* **RAW DATA**

□ □ □

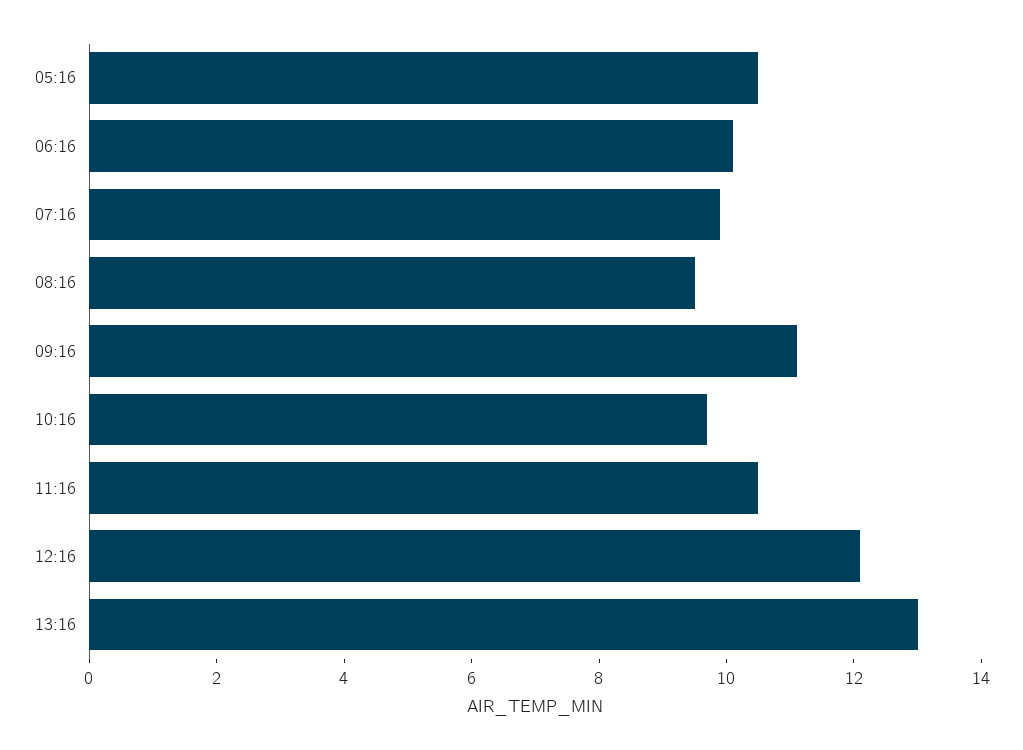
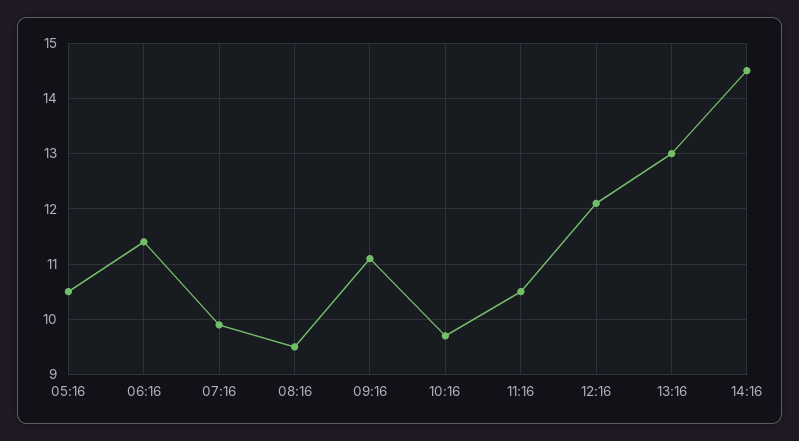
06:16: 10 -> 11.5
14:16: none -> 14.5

□ □ □

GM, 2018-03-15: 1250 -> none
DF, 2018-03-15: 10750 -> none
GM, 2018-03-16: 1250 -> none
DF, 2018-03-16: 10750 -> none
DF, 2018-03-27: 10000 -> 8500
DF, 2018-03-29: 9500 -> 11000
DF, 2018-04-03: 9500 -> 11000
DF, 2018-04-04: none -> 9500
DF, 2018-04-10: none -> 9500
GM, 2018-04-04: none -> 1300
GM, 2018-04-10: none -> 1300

□ □ □

* **AIM OF THE EXERCISE**
Going through the material, how many lines contain the word "none"? Please give only the number.

* **TASK RESULT**
9